I can’t help but wonder if, as we think about the imminent arrival of even-more-automated cyborg writing tools than the ones we already have, we might use this as an opportunity to think about how and why writing matters. In short, as machines begin to take an ever-increasing role in creating the products of writing, I wonder if we could redouble our efforts to help students understand the importance of the process of writing. In particular, I think we need to focus on the value the writing process has in and of itself, and not as a means for creating a written product. In other words, we might:

  1. Explicitly emphasize writing-to-think and writing-to-learn. Writing is a process, first and foremost, of composing the self (a lesson I learned from Alexander Reid’s The Two Virtuals). Even as “compositions” become automated, the process of self-composition remains something we do in and through written symbols, and keeping those symbols close to the self, in plain text rather than in the black boxes of machine-learning algorithms, remains a powerful tool for thought.

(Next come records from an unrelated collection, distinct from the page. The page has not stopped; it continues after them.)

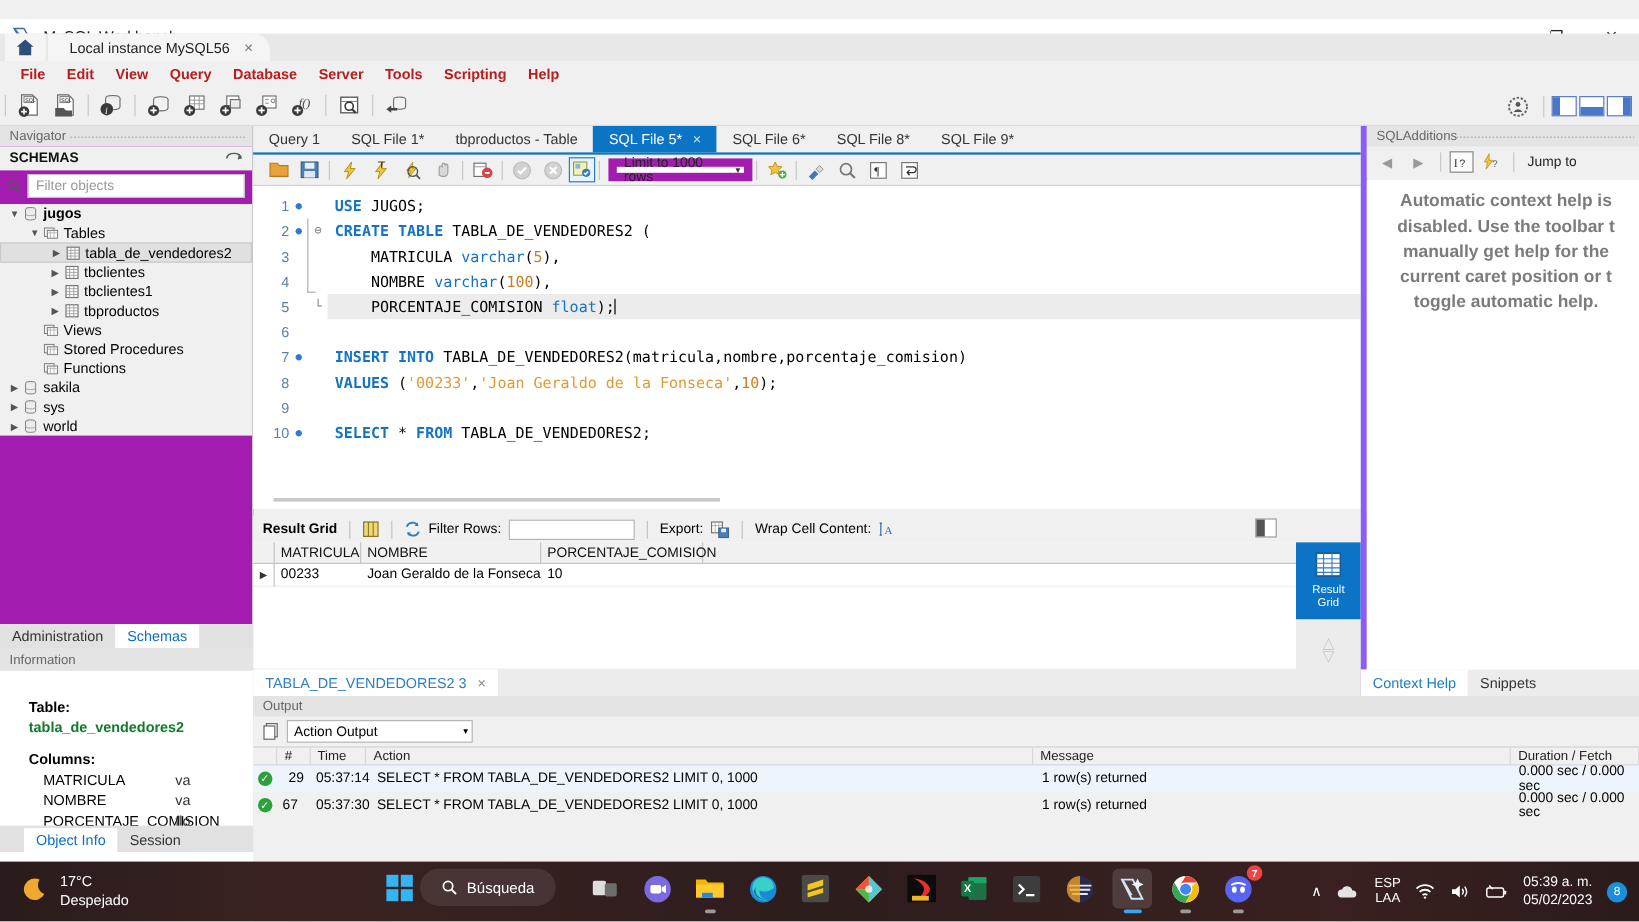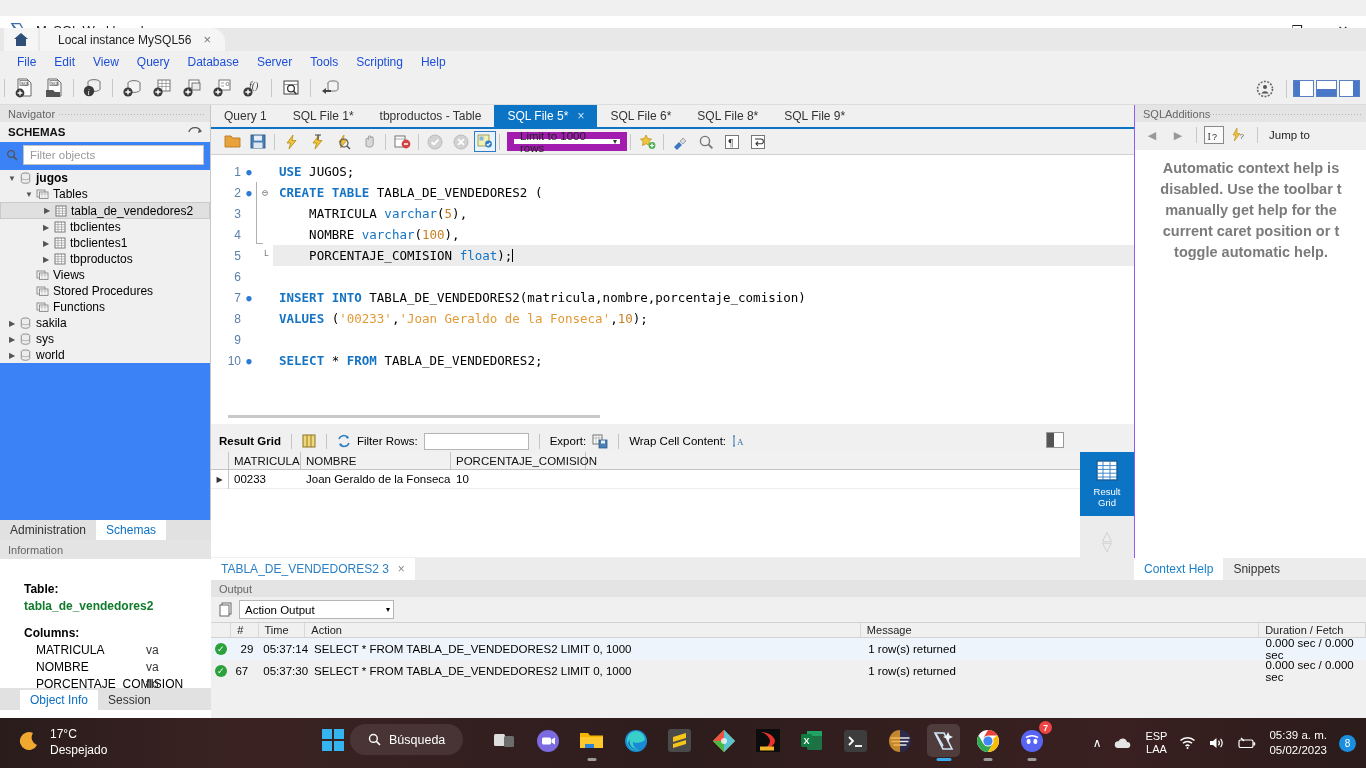--- a/index.html
+++ b/index.html
@@ -42,37 +42,37 @@
     font-size: 12px; color: #222;
     border-top-right-radius: 14px;
   }
   .inst-tab .x { color: #777; font-size: 13px; }
 
   
   .menubar {
     position: absolute; top: 51px; left: 0; width: 1366px; height: 21px;
     background: #f0f0f0; display: flex; align-items: center; padding-left: 8px;
   }
-  .menuitem { padding: 2px 9px; font-size: 12px; color: #1d4ed8; }
+  .menuitem { padding: 2px 9px; font-size: 12px; color: #b91c1c; font-weight: bold; }
 
   
   .maintoolbar {
     position: absolute; top: 72px; left: 0; width: 1366px; height: 33px;
     background: #f0f0f0; border-bottom: 1px solid #dcdcdc;
     display: flex; align-items: center;
   }
   .tb-ico { width: 30px; height: 28px; display: flex; align-items: center; justify-content: center; }
   .tb-sep { width: 1px; height: 18px; background: #c8c8c8; margin: 0 4px; }
   .right-tb { position: absolute; right: 6px; top: 0; height: 33px; display: flex; align-items: center; gap: 2px; }
   .layout-btn { width: 21px; height: 17px; border: 1px solid #5a7fc4; background: #fff; position: relative; }
 
   
   .navigator {
     position: absolute; left: 0; top: 105px; width: 211px; height: 605px;
-    background: #3b82f6; border-right: 1px solid #c8c8c8;
+    background: #a21caf; border-right: 1px solid #c8c8c8;
   }
   .panel-head {
     height: 17px; background: #e4e4e4; display: flex; align-items: center;
     padding-left: 8px; font-size: 11px; color: #666; position: relative;
   }
   .panel-head .dots {
     position: absolute; left: 58px; right: 4px; top: 8px; height: 2px;
     background-image: radial-gradient(circle, #b6b6b6 0.7px, transparent 0.8px);
     background-size: 3px 3px;
   }
@@ -222,21 +222,21 @@
            border-top: 1px solid #d2d2d2; }
   .oh { font-size: 11px; padding-left: 6px; color: #222; display: flex; align-items: center;
         border-right: 1px solid #d8d8d8; }
   .orow { display: flex; height: 22px; align-items: center; font-size: 11.5px; }
   .orow.alt { background: #eef4fb; }
   .ok-ico { width: 12px; height: 12px; border-radius: 50%; background: #2aa13a; color: #fff;
             font-size: 9px; display: flex; align-items: center; justify-content: center; }
 
   
   .sqladd { position: absolute; left: 1134px; top: 105px; width: 232px; height: 475px;
-            background: #f0f0f0; border-left: 1px solid #8b5cf6; }
+            background: #f0f0f0; border-left: 5px solid #8b5cf6; }
   .sa-toolbar { height: 26px; display: flex; align-items: center; padding-left: 6px; gap: 4px; background: #f0f0f0; }
   .sa-ico { width: 22px; height: 20px; display: flex; align-items: center; justify-content: center;
             color: #999; font-size: 11px; }
   .sa-body { position: absolute; top: 45px; left: 0; width: 232px; height: 410px; background: #fff;
              padding: 8px 0 0 0; }
   .sa-msg { font-size: 14.5px; font-weight: bold; color: #7b7b7b; line-height: 21px;
             text-align: center; padding: 0 2px; white-space: nowrap; }
   .bottomTabsR { position: absolute; left: 1134px; top: 558px; width: 232px; height: 22px;
                  background: #ececec; display: flex; align-items: center; }
   .rtab { height: 22px; padding: 0 10px; display: flex; align-items: center; font-size: 12px; color: #333; }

  2. Spend even more time working on pre-writing, planning, outlining, note-taking. Often times, students are simply told to do this work, with the expectation that they can figure that out on their own, and that they will really need our help when they get to the drafting and revising stage.
  3. Embrace cyborg text, and allow it into our classrooms. This doesn’t mean we should abandon writing exercises that might help students build hands-on experience with text. Such exercises will help them build important instincts that will continue to serve them well. But it does mean we should consider teaching how to plan for, engage with, and revise the products of machine-assisted writing as it enters the mainstream.

The ultimate effects of semi-automated writing are far more profound than these few pragmatic steps. Still, these are some ways we might adjust our classrooms in the near term, as we continue to wrestle with larger shifts.